And, yes, it's true:  New York women wear basic black for every season.  They wear all black in the winter/fall, and they wear black bottoms with lighter colored tops in the spring/summer.   The New York black thing makes the tourists stand out like dandelions on the lawn.  In other parts of the country, it's all about 'color'.  You wear white, beige, and pastels in the spring and summer.  You wear black, brown, forest green, maroon, and burnt orange in the fall and winter.  Not in New York.  It's all black, all the time.  If you want to blend (somewhat) with the natives, only bring black clothes when you visit.  Sometimes I amuse myself by checking out the 'ladies in black' when I'm walking somewhere.

We are staying (and cat sitting the family cat)
Jackson
at the crossroads of Brooklyn - the center of downtown.  Downtown was the center of the retail world in Brooklyn until it fell on hard times.  Flight out of the 'city' to suburbia happened everywhere in country during the 50's and 60's leaving behind blighted downtown areas.  Now, that trend is reversing with the millennials who are eschewing suburbia and looking to live inside large cities with easy access to transit which takes them to everything they want or need.  Downtown Brooklyn is reviving by leaps and bounds thanks in large part to the transit:  9 separate subway lines connect it to everywhere in NYC. There's a huge multi-use tower planned within spitting distance of this apartment.  Ironically, it will be attached to the "Dime Bank" which is this massive, ornate rotunda of an early 20th century building.  The facade of the rotunda will be retained, and the tower will be its appendage rising like a slender needle over 1000 feet into the air.

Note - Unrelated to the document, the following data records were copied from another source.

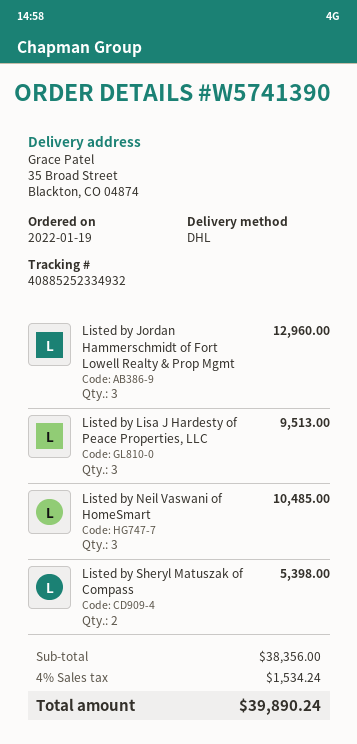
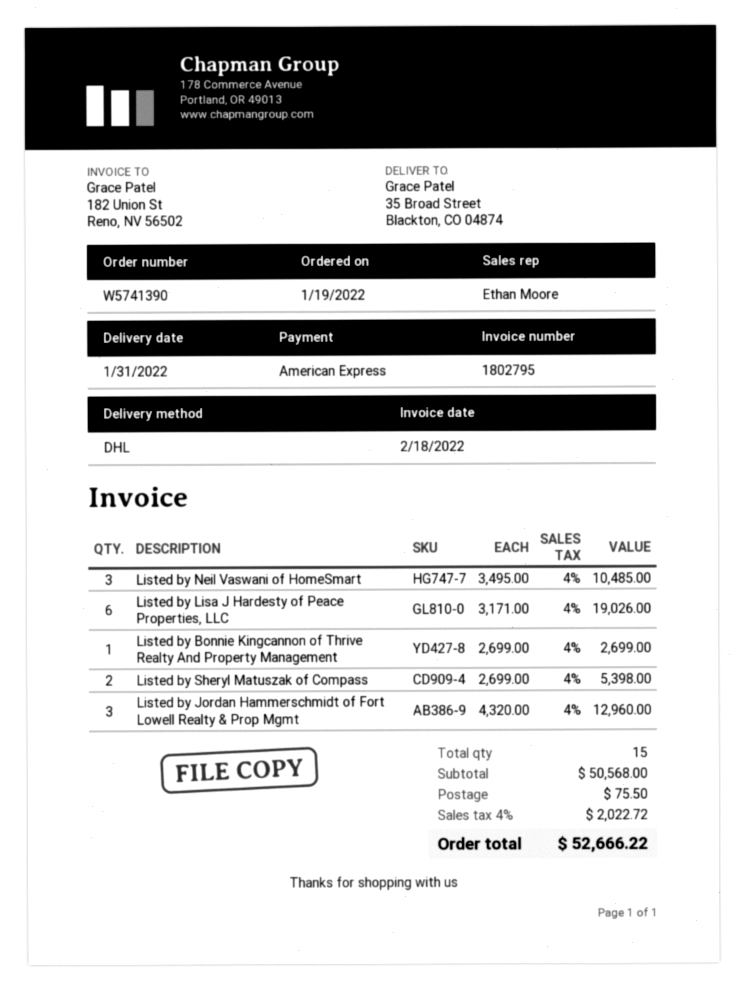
Listed by Lisa J Hardesty of Peace Properties, LLC: 3 for 9513.00 -> 6 for 19026.00
Listed by Bonnie Kingcannon of Thrive Realty And Property Management: none -> 1 for 2699.00
subtotal: 38356.00 -> 50568.00
shipping: none -> 75.50
tax: 4% = 1534.24 -> 4% = 2022.72
total: 39890.24 -> 52666.22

I've also learned that New York is NOT Seattle.  People are miserable in the rain here.  They walk around hunched over, and little doggies don't get walks - instead, it's the ever popular 'poop pad'. Umbrellas are everywhere, and you can actually see business depressed by the rain.  Restaurants which are usually packed are almost vacant.  When it rains, people add a 'take home' dinner box to the bags and backpacks beneath their umbrellas.   Apparently, children in strollers still get walked by the nannies even in the rain.  The nannies look miserable and wet, but the kiddos are strapped into their strollers then encased in see through plastic.  They seem quite happy to be out and about in the rain as was I.  It doesn't take long living in the desert before you appreciate every raindrop.

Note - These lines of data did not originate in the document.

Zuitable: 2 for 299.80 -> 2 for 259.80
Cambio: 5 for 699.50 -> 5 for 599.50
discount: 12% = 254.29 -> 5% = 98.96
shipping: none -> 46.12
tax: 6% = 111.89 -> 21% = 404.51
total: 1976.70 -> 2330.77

One of the outcomes of all walking, all the time is  the striking absence of fat people.  There are 'big boned' people who wouldn't be thin if they ate absolutely nothing, but there just aren't a lot of obviously overweight folks.  I'm convinced another reason for the lesser number of hefties is the New York craze for 'small plates'.  Think salad plate instead of dinner plate.  This small plate thing is happening because little plates cost less, and partially because it's just the culinary fashion at the moment.  The only place there are no 'small plates' are in the delis.  No one at any delicatessen is serving smaller sandwiches. Thank heaven....they are so delicious.

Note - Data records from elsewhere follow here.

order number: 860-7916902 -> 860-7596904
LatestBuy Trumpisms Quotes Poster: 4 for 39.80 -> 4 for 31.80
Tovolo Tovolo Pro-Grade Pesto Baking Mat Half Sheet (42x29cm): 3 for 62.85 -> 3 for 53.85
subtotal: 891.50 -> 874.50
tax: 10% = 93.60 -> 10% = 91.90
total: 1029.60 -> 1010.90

After the sidewalks, the best people watching in New York can be found by riding the subways,  but that's a whole other blog.  Got to take off.  It's time to walk to the subway, and then walk to the MOMA.

Tuesday, May 9, 2017

Out of the Closet

Dear Faithful Readers,

I'm coming clean and announcing I'm a closet birder.  I think when you have 259 pictures of birds, it's time to open the closet door.  Unlike real birders, I do not have a life list.  I can't spontaneously recognize any except the most common birds.  The only bird call I can be absolutely sure of is 'cock a doodle doo'.  I don't subscribe to Birds & Blooms or any other birding publication.  Nor do I have an Audubon Society card.  So, with my lackadaisical attitude, I'd be drummed out of official birder gatherings.

All those birder trappings don't matter to me.  I now have my heart's desire.  Three bird feeders, each one uniquely designed to attract some of the birds which hang out in this arid furnace.
It took this Bendire's Thrasher a little bit of time and acrobatics before he could steal hummingbird nectar.  However, he's much easier to spot and photograph than the hummers are who are actually quite shy.  The hummers appear sporadically usually morning and evening, but this thrasher named for the man who first recorded spotting him is huge and not shy at all.  When I first saw him trying to figure out how to get the nectar, I couldn't imagine he'd succeed, but as you can see, he did.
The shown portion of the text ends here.